## Requirement
Scan the records and identify every line in which the string "Advent" occurs, then return those lines.

## Supplied data
****************************************

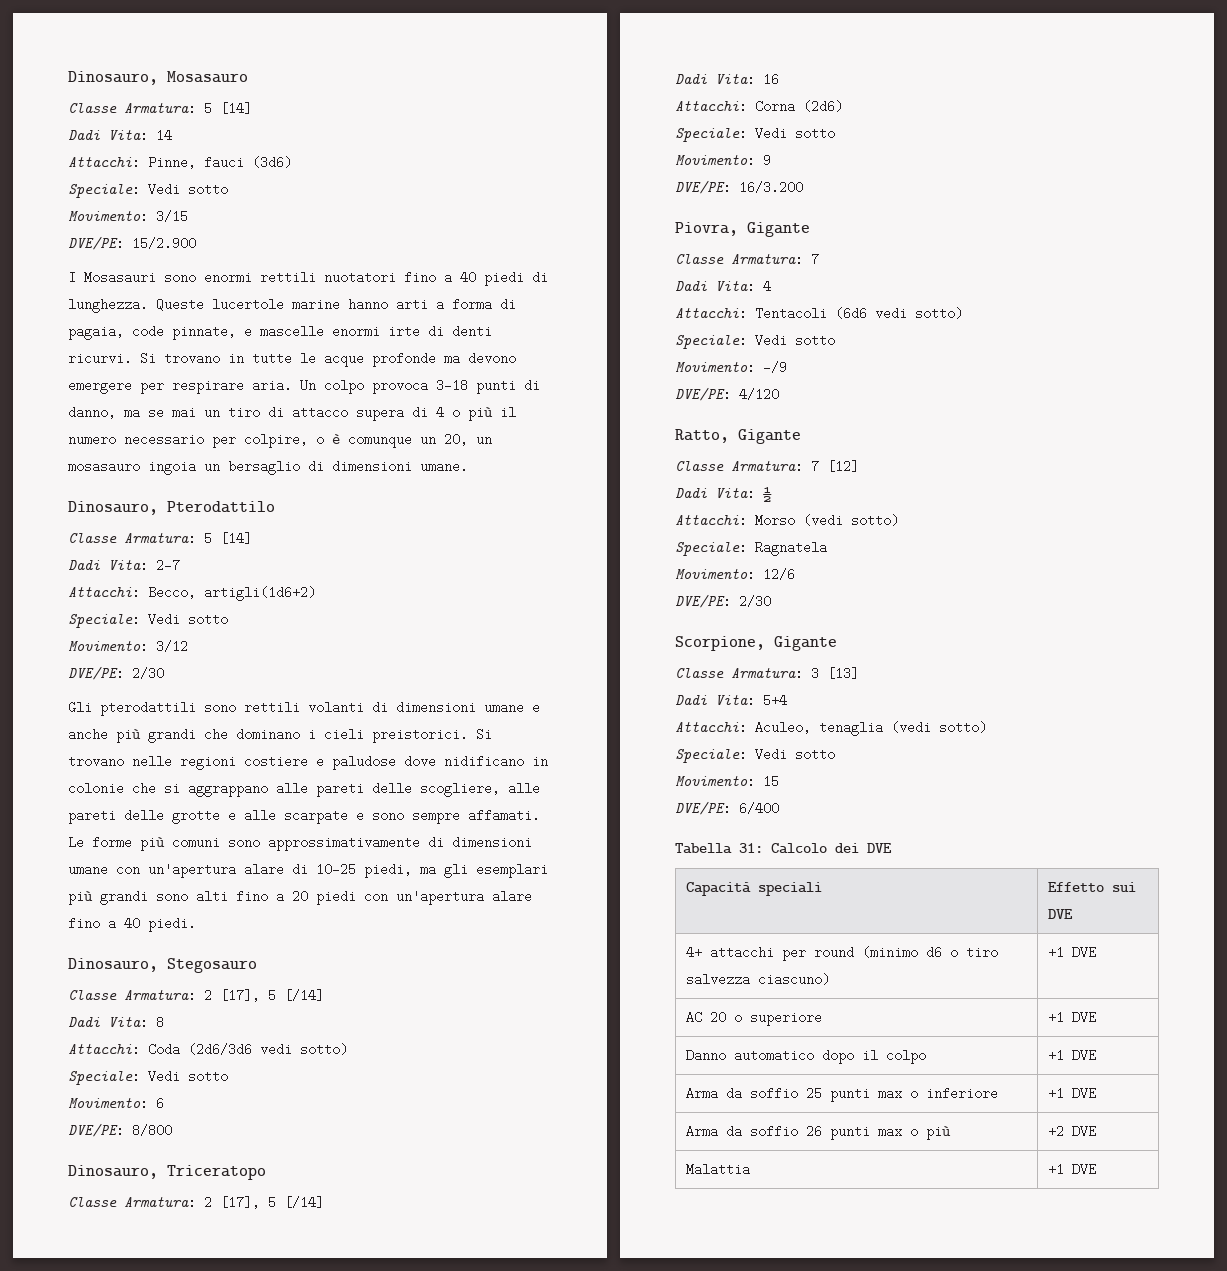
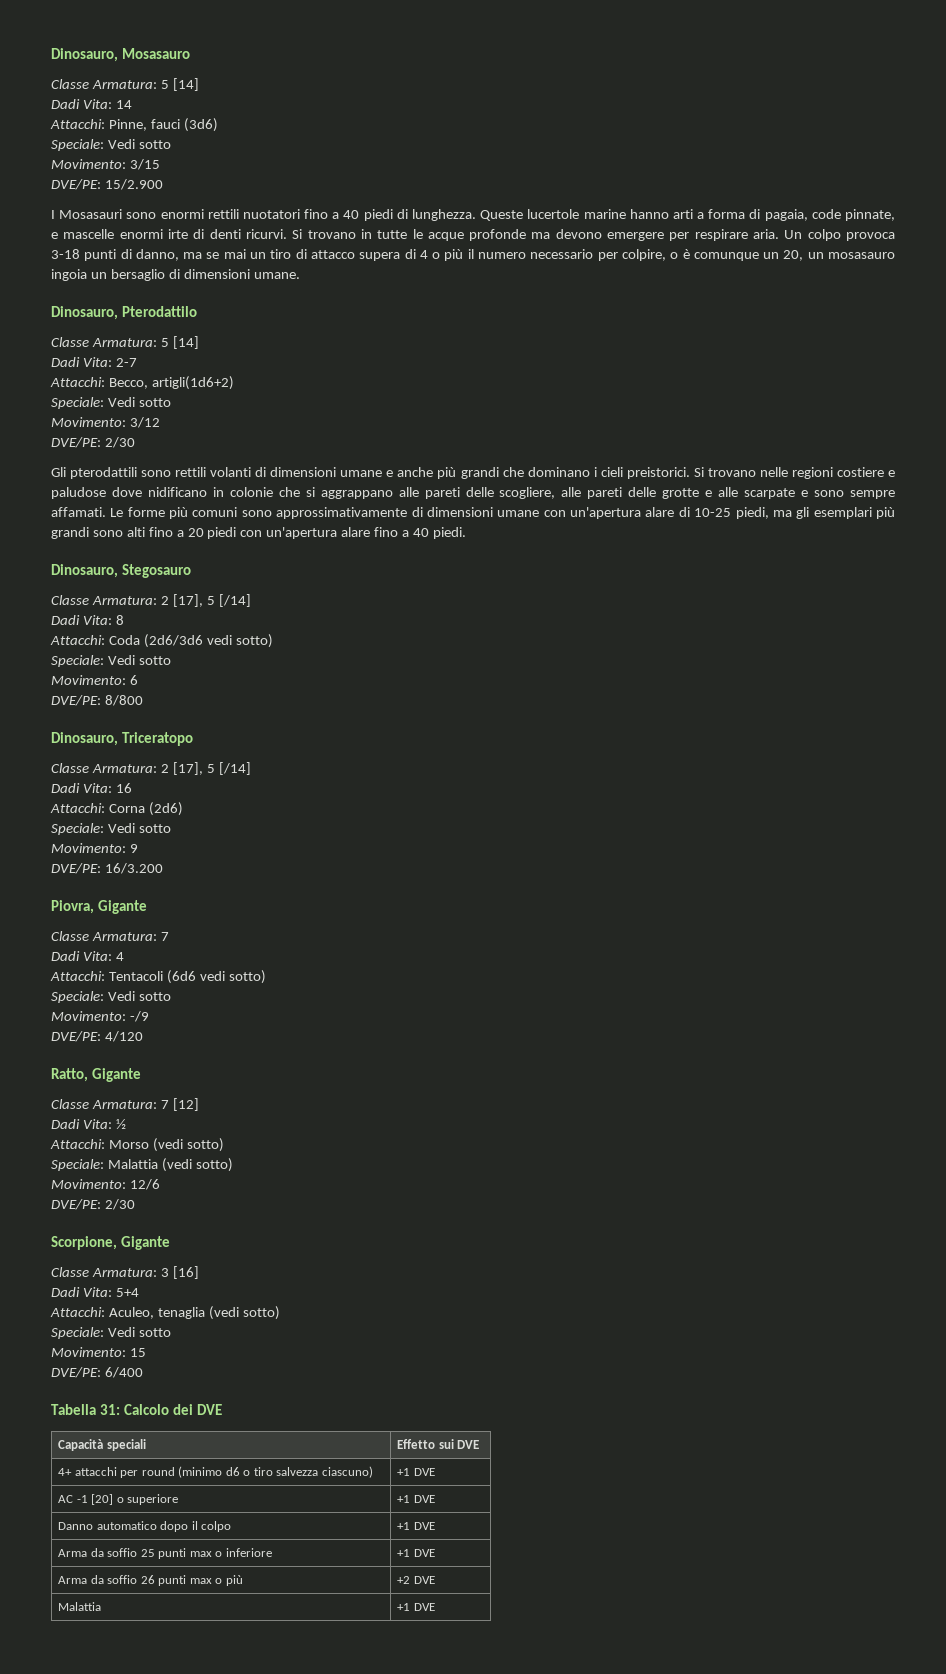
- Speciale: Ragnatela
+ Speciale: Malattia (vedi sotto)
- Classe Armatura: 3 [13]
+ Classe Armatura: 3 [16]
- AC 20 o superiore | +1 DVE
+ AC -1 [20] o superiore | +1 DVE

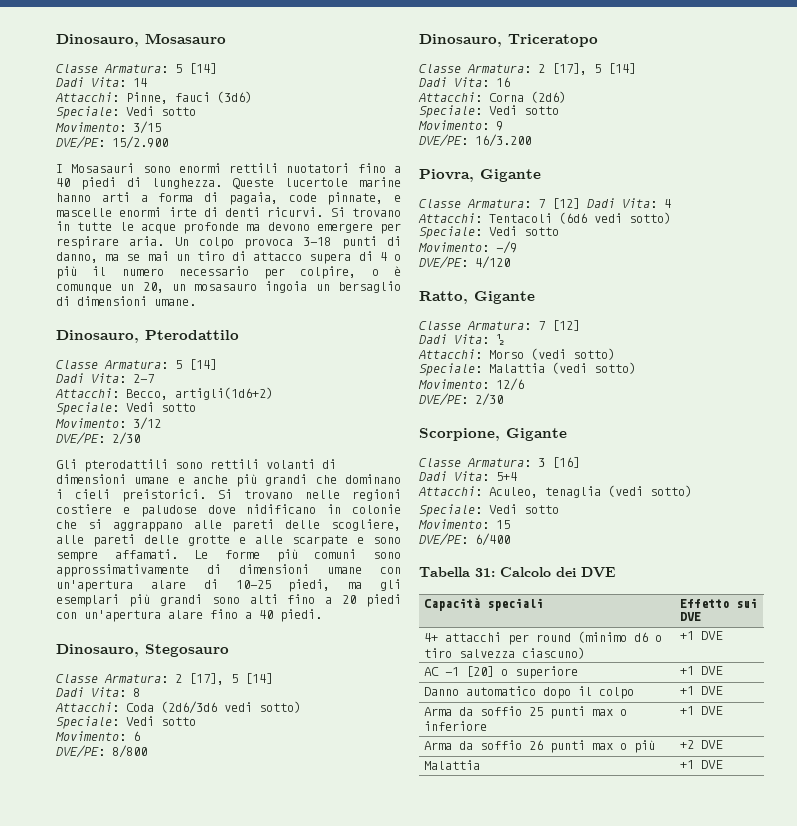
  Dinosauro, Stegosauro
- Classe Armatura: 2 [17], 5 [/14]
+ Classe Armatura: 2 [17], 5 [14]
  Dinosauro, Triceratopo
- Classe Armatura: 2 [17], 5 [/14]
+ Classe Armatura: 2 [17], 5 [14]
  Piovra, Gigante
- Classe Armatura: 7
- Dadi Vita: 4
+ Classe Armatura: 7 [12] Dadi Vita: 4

****************************************

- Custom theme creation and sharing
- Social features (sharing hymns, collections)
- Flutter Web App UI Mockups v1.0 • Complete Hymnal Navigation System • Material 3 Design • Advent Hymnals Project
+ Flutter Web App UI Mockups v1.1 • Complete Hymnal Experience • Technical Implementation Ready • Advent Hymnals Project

****************************************

## Response to this exercise
- Flutter Web App UI Mockups v1.0 • Complete Hymnal Navigation System • Material 3 Design • Advent Hymnals Project
+ Flutter Web App UI Mockups v1.1 • Complete Hymnal Experience • Technical Implementation Ready • Advent Hymnals Project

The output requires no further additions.